Gilda a travaillé aux soins intensifs pendant quatre ans: « Nous ne voulons plus de patients dans les couloirs. L'hôpital a fermé des unités et a refusé de les rouvrir. Nous recevons toujours ces patients, mais ils ne veulent pas embaucher plus de monde. Ils préféreraient que nous ayons 10 patients chacun. Les soignants ne devraient pas avoir à venir travailler dans des conditions qui pourraient leur faire perdre leur accréditation, comme cela s'est produit dans le cas de Radonda Vaught, dans le Tennessee. »

Une autre infirmière avec 20 ans d'expérience, dont deux à l'hôpital pour enfants de Montefiore, a déclaré: « Après l'arrivée du COVID, de nombreux soignants sont partis et l'hôpital n'a pas embauché. Il n'y a pas assez de soignants pour les patients. Les patients méritent mieux. Nous protestons contre la dotation en personnel et ils nous ignorent complètement. Si nous protestons contre une affectation parce qu'il y a trop de patients, ils font la sourde oreille. On est en surmenage dès le début de notre quart de travail. La grève n'est pas quelque chose que nous voulons, mais la lutte dont nous avons besoin commence ici. »

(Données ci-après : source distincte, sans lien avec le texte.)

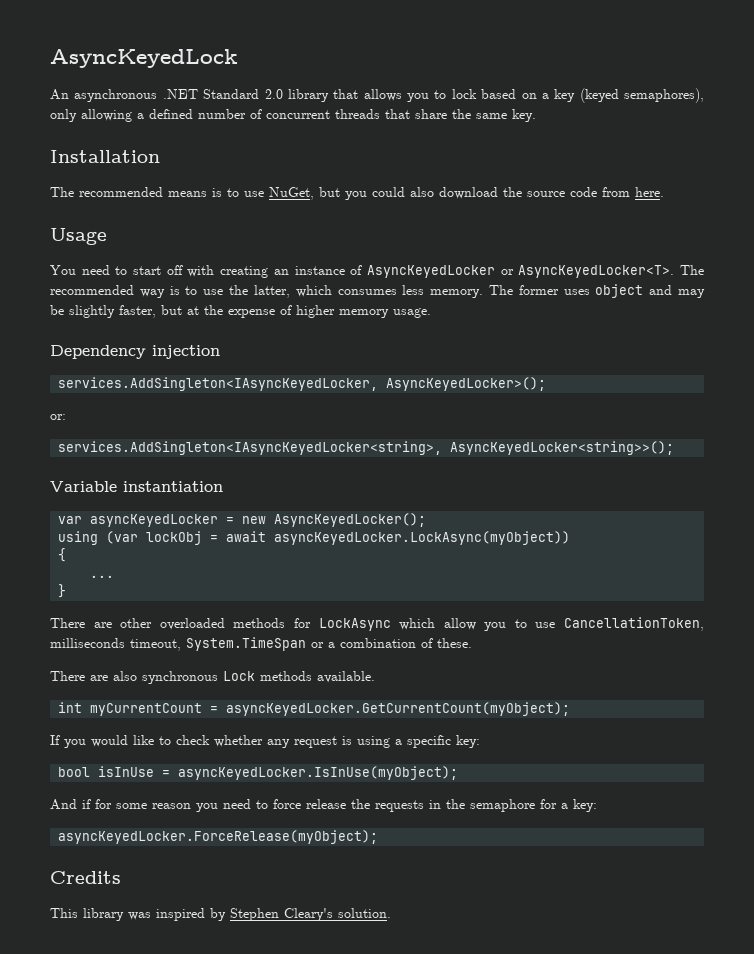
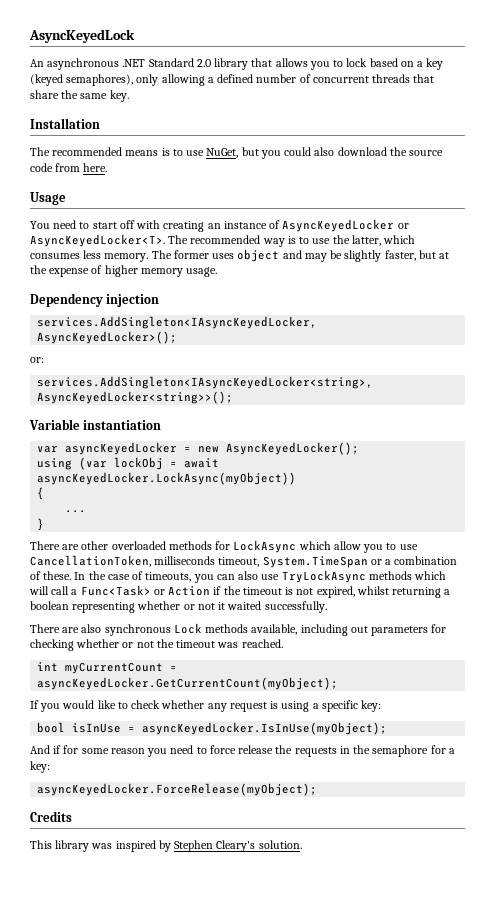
(472, 643) none -> [74,570,447,583] [29,585,451,598] [30,601,327,613] In the case of timeouts, you can also use TryLockAsync methods which will call a Func<Task> or Action if the timeout is not expired, whilst returning a boolean representing whether or not it waited successfully.
[317,671,375,683] available. -> [251,624,447,636] [30,639,283,651] available, including out parameters for checking whether or not the timeout was reached.

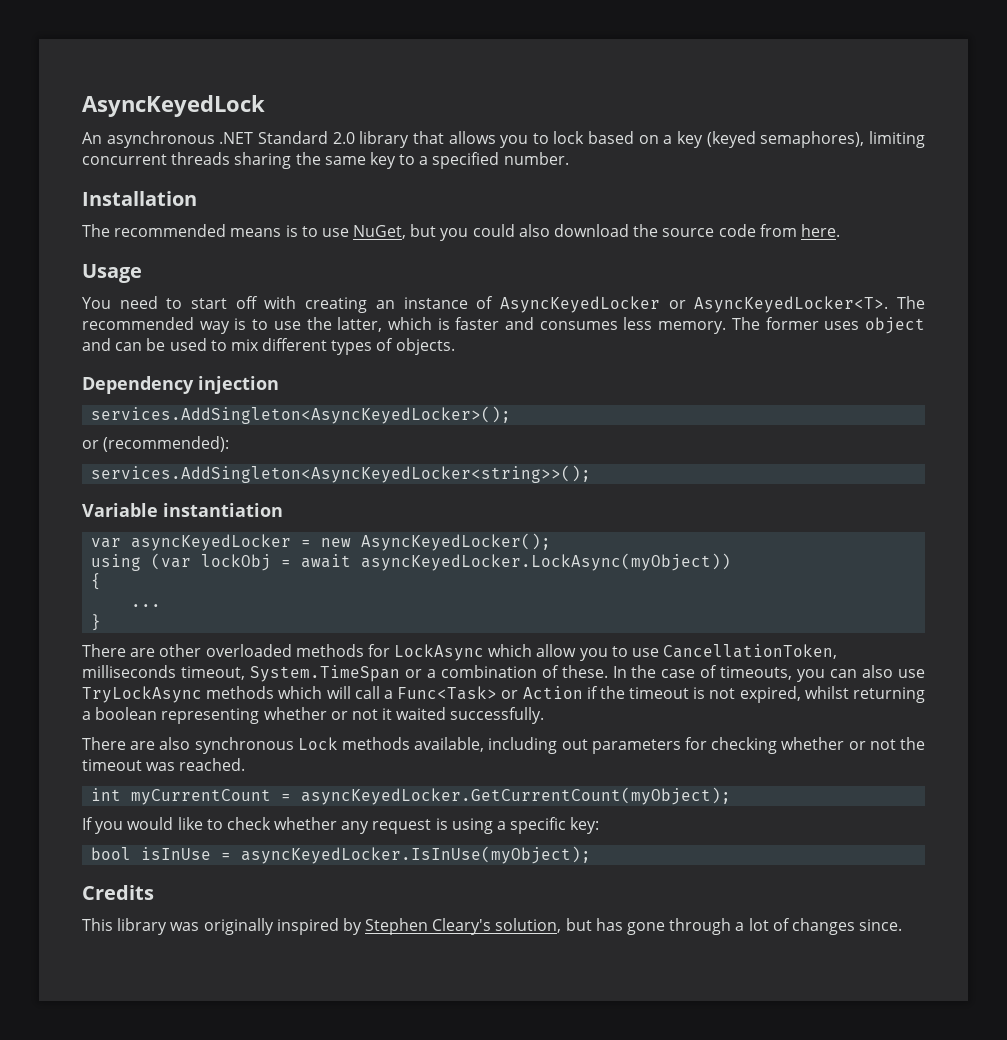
[136,74,435,86] [30,90,129,102] only allowing a defined number of concurrent threads that share the same key. -> [868,131,925,148] [82,152,569,169] limiting concurrent threads sharing the same key to a specified number.
(416, 239) none -> [437,317,535,330] is faster and
[304,250,450,262] [30,265,218,277] [30,293,160,307] [37,316,318,329] [37,331,178,344] [30,357,44,363] [37,376,374,389] [37,391,234,404] may be slightly faster, but at the expense of higher memory usage. // Dependency injection // services.AddSingleton<IAsyncKeyedLocker, AsyncKeyedLocker>(); // or: // services.AddSingleton<IAsyncKeyedLocker<string>, AsyncKeyedLocker<string>>(); -> [115,338,455,355] [82,376,279,394] [91,406,512,424] [82,436,230,452] [91,465,592,483] can be used to mix different types of objects. // Dependency injection // services.AddSingleton<AsyncKeyedLocker>(); // or (recommended): // services.AddSingleton<AsyncKeyedLocker<string>>();
[30,745,455,757] [30,761,50,773] [37,783,318,796] // And if for some reason you need to force release the requests in the semaphore for a key: // asyncKeyedLocker.ForceRelease(myObject); -> (592, 855) none
(113, 846) none -> [203,918,274,935] originally
[258,840,302,849] solution. -> [495,918,903,935] solution, but has gone through a lot of changes since.

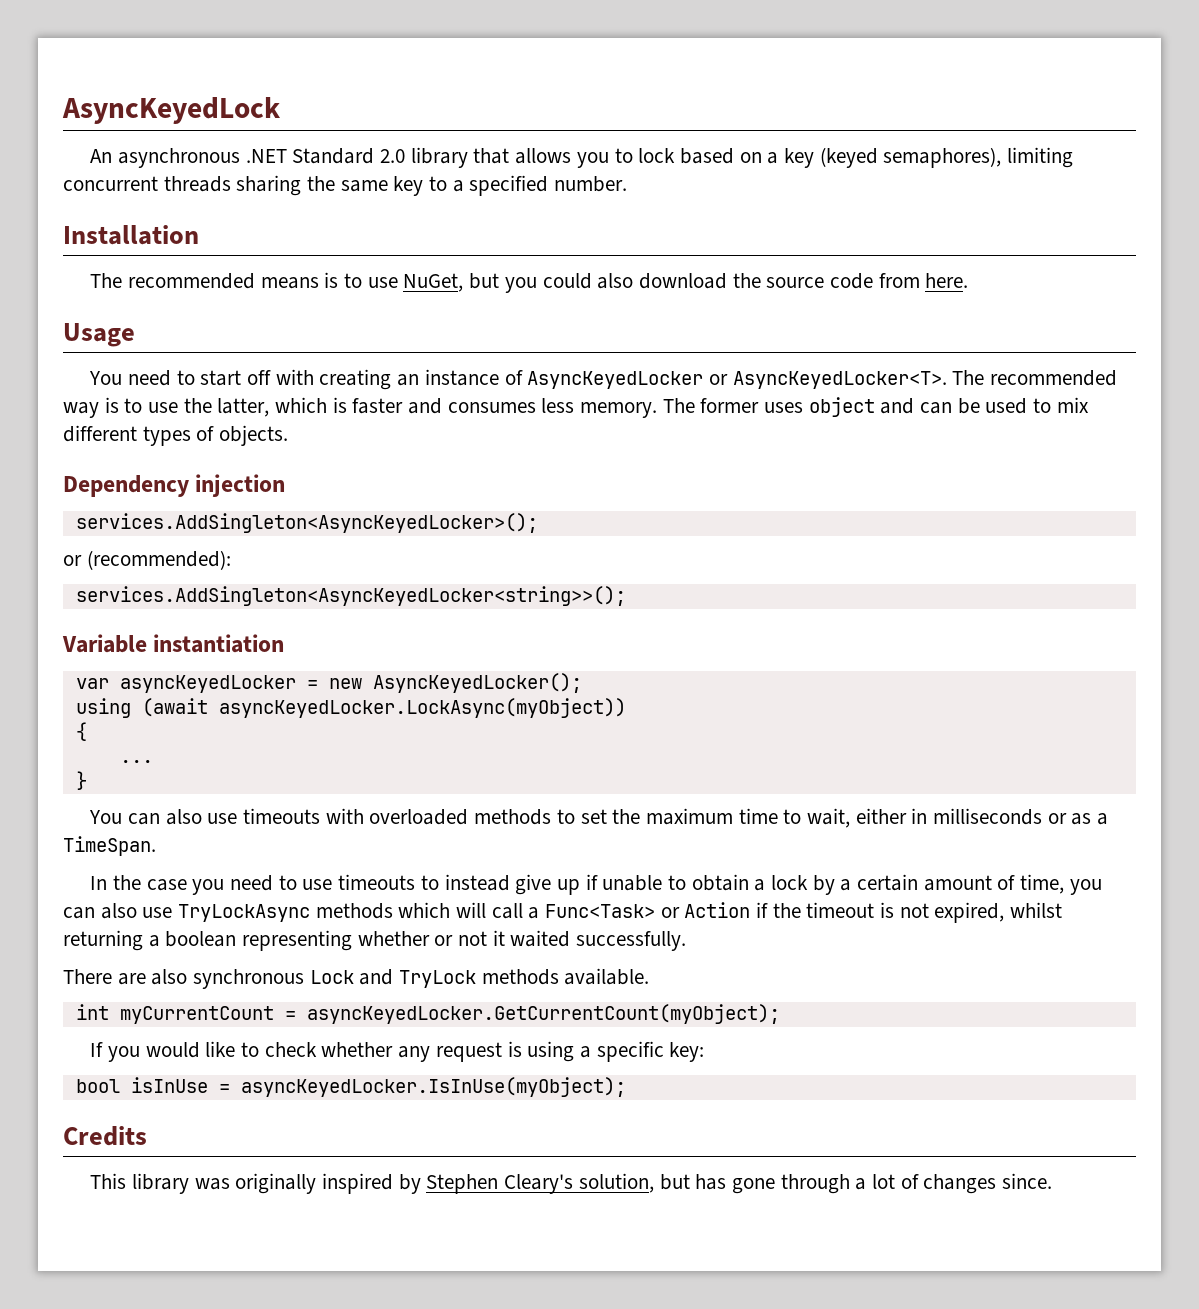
[151,553,352,571] (var lockObj = await -> [141,698,208,717] (await
[82,644,838,661] [82,665,793,682] There are other overloaded methods for LockAsync which allow you to use CancellationToken, milliseconds timeout, System.TimeSpan or a combination of these. In the case of timeouts, -> [89,808,1108,828] [63,836,156,856] [90,874,1064,895] You can also use timeouts with overloaded methods to set the maximum time to wait, either in milliseconds or as a TimeSpan. // In the case you need to use timeouts to instead give up if unable to obtain a lock by a certain amount of time,
[341,737,926,754] [82,758,246,771] methods available, including out parameters for checking whether or not the timeout was reached. -> [359,968,650,988] and TryLock methods available.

La grève des soignants de la ville de New York fait partie d'une vague grandissante de luttes internationales des travailleurs de la santé, notamment celle des soignants et ambulanciers du National Health Service au Royaume-Uni et des soignants au Sri Lanka. Elle se produit alors que des sections plus larges de travailleurs entrent en conflit avec les gouvernements capitalistes qui tentent, dans le monde entier, d'imposer à la classe ouvrière le coût de la crise économique et de l’escalade des conflits militaires.

Ces derniers jours, plus de 1 000 travailleurs de CNH Industrial dans le Wisconsin et l'Iowa ont voté pour rejeter la « dernière, meilleure et ultime offre » du fabricant multinational de matériel de construction et agricole, malgré les efforts du syndicat de l'automobile UAW pour isoler leur grève de huit mois.

Plus d'un million et demi de travailleurs aux États-Unis ont des contrats qui expirent cette année, notamment chez Caterpillar, General Electric, la Metropolitan Transit Authority de New York, UPS, les constructeurs automobiles basés à Detroit et Mack Trucks.

Pour faire gagner la grève à New York, les soignants doivent prendre en main la conduite de la lutte en formant un comité de grève de la base. Ce n'est qu'ainsi que la lutte des soignants pourra être unie à celles de sections plus larges de la classe ouvrière, pour lutter contre la subordination au profit privé de tous les aspects de la vie, y compris de la vie elle-même,.